* Activity *
The whole listing that follows is to be restated word for word, images excluded.

* Working data *
________________________________________

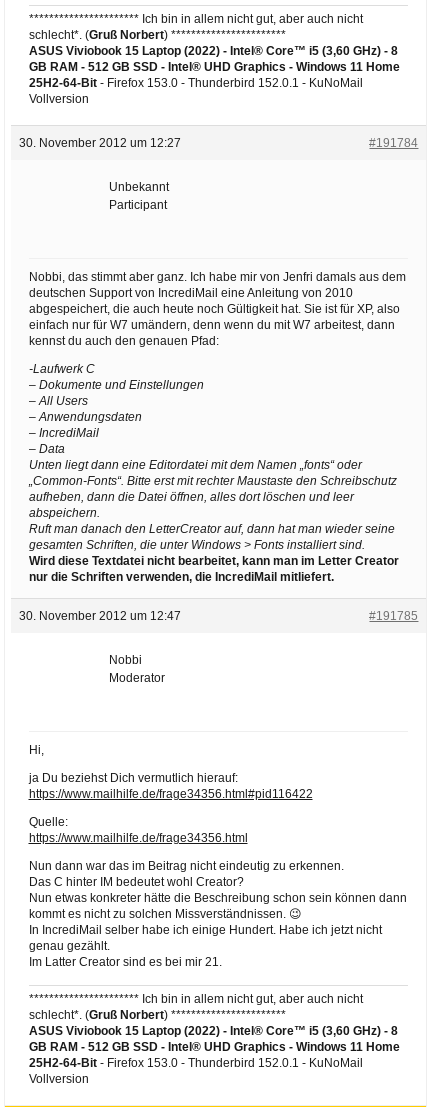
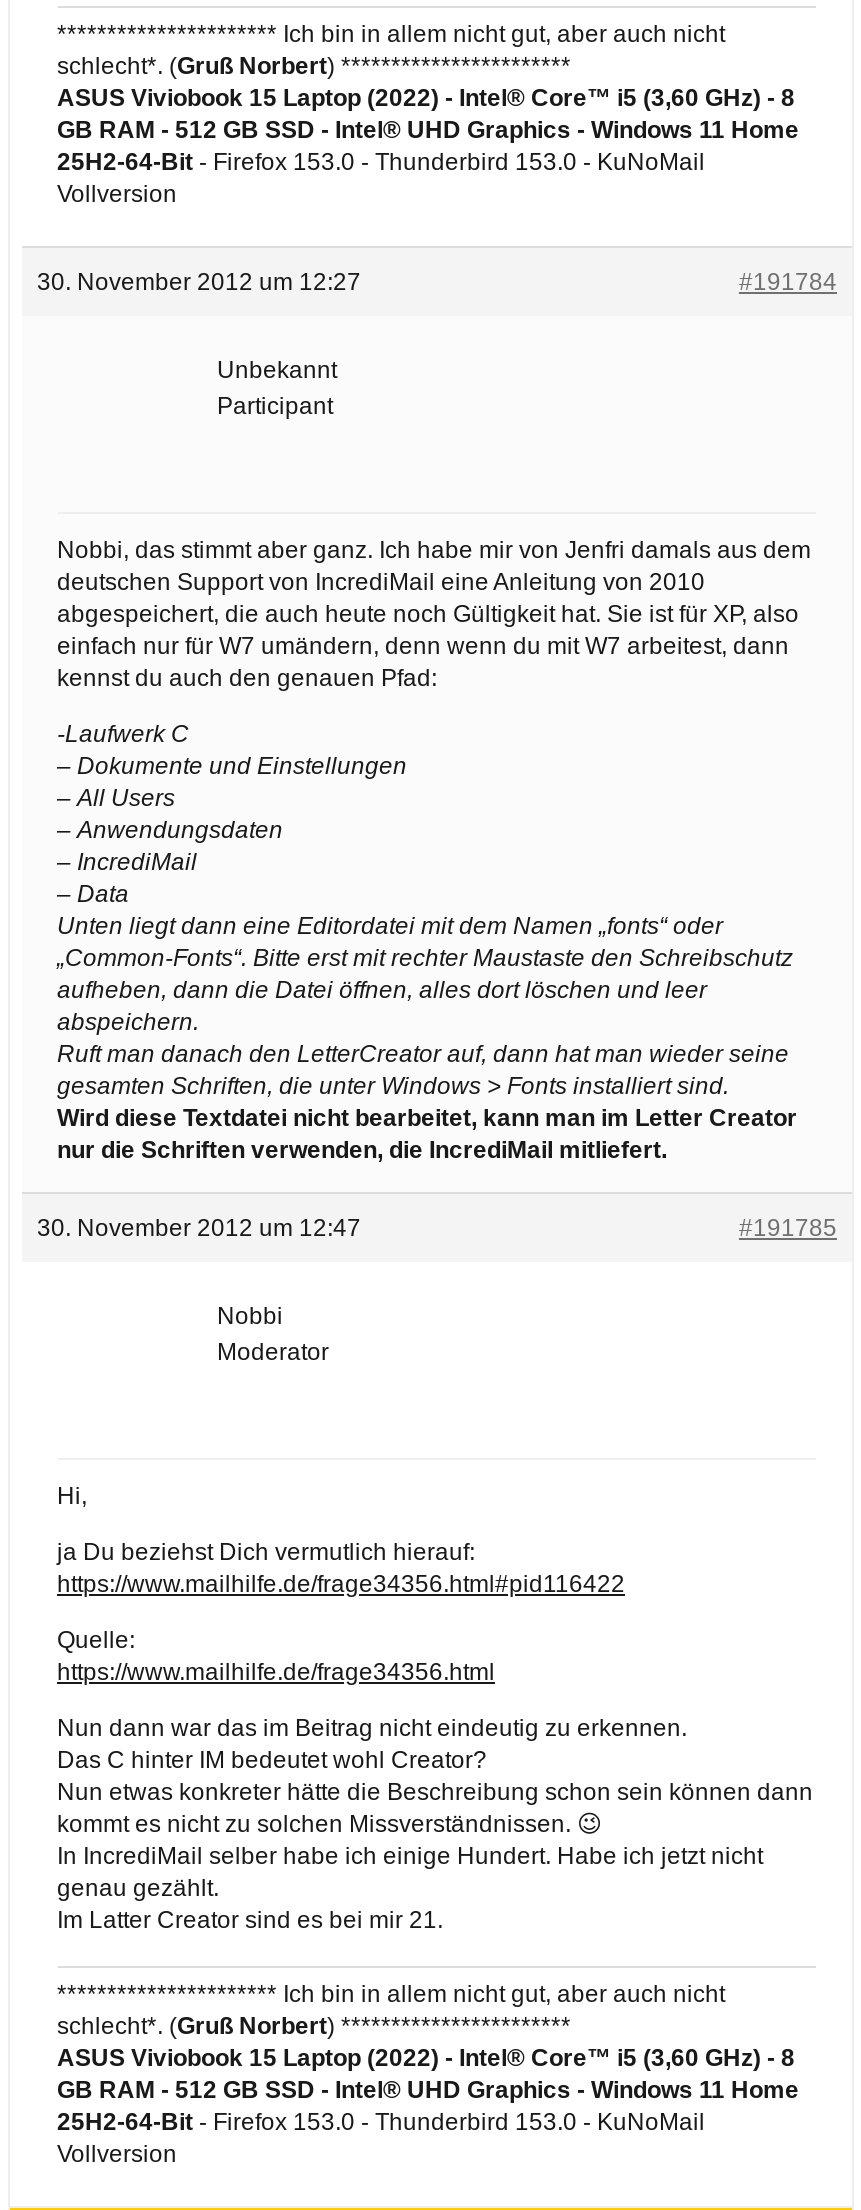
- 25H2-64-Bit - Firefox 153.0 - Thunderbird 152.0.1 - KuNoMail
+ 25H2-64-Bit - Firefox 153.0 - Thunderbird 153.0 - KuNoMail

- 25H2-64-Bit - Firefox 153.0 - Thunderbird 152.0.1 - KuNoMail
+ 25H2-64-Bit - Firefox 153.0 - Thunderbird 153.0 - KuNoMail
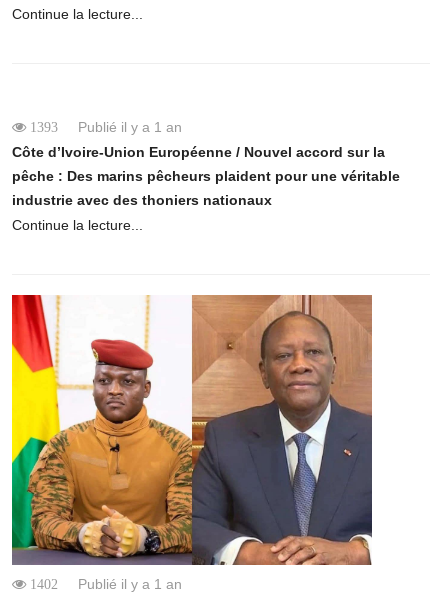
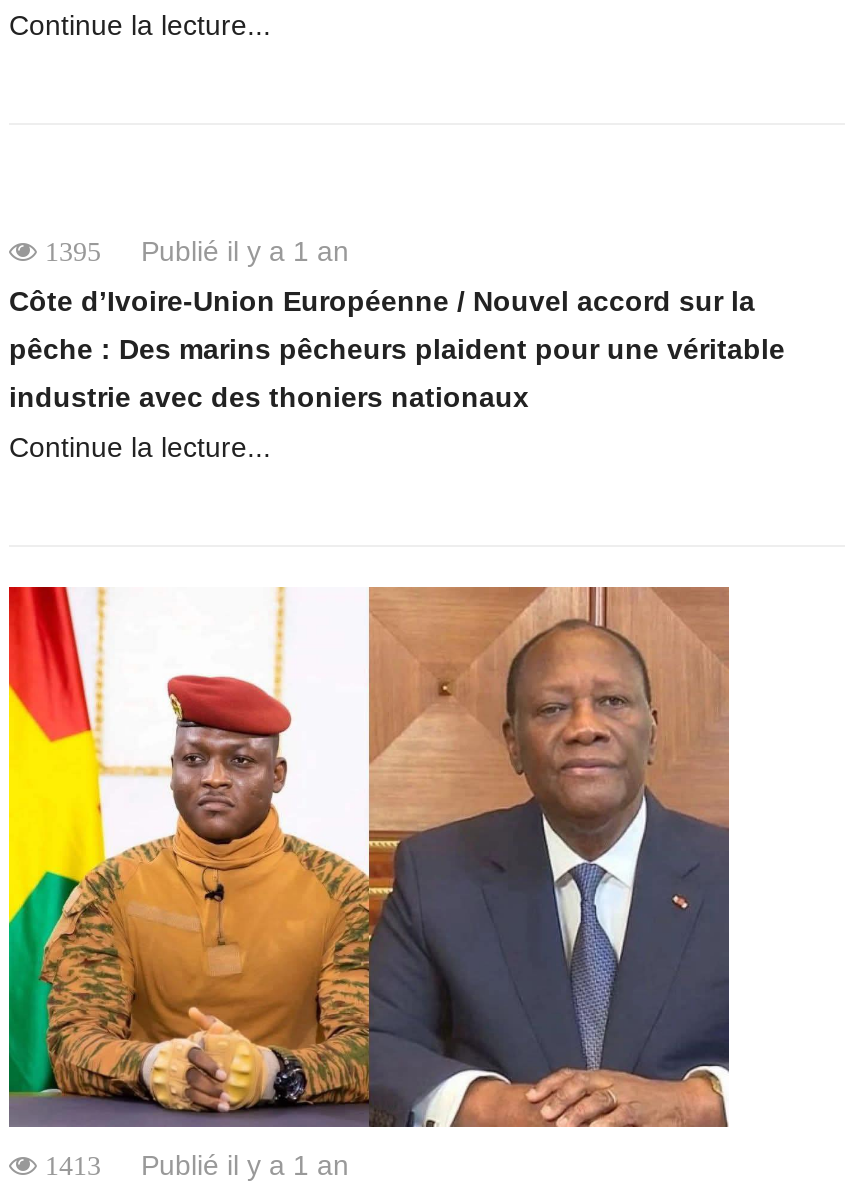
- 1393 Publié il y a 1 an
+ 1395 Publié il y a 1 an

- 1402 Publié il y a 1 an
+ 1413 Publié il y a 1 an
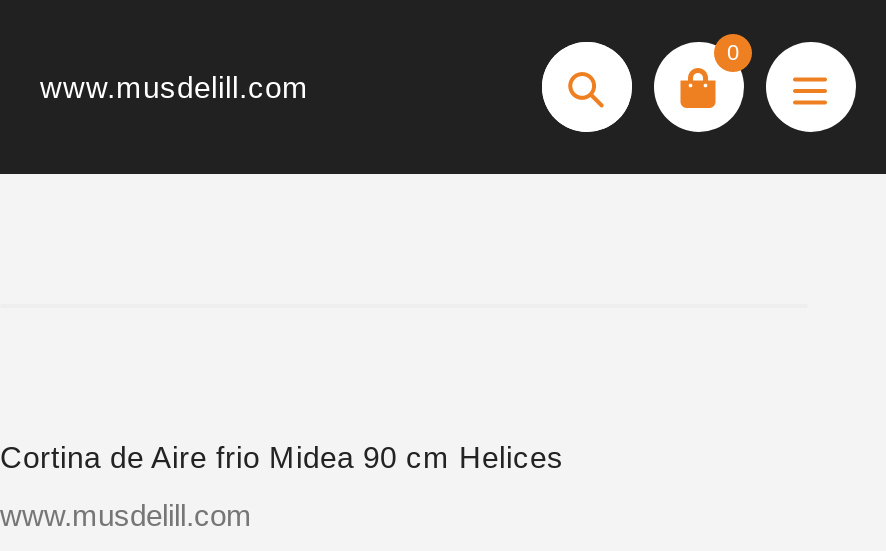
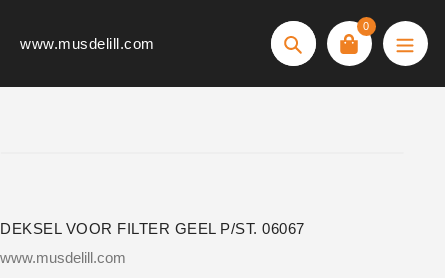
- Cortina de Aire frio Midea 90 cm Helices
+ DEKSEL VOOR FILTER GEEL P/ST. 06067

________________________________________

* Finished exercise *
- 25H2-64-Bit - Firefox 153.0 - Thunderbird 152.0.1 - KuNoMail
+ 25H2-64-Bit - Firefox 153.0 - Thunderbird 153.0 - KuNoMail

- 25H2-64-Bit - Firefox 153.0 - Thunderbird 152.0.1 - KuNoMail
+ 25H2-64-Bit - Firefox 153.0 - Thunderbird 153.0 - KuNoMail
- 1393 Publié il y a 1 an
+ 1395 Publié il y a 1 an

- 1402 Publié il y a 1 an
+ 1413 Publié il y a 1 an
- Cortina de Aire frio Midea 90 cm Helices
+ DEKSEL VOOR FILTER GEEL P/ST. 06067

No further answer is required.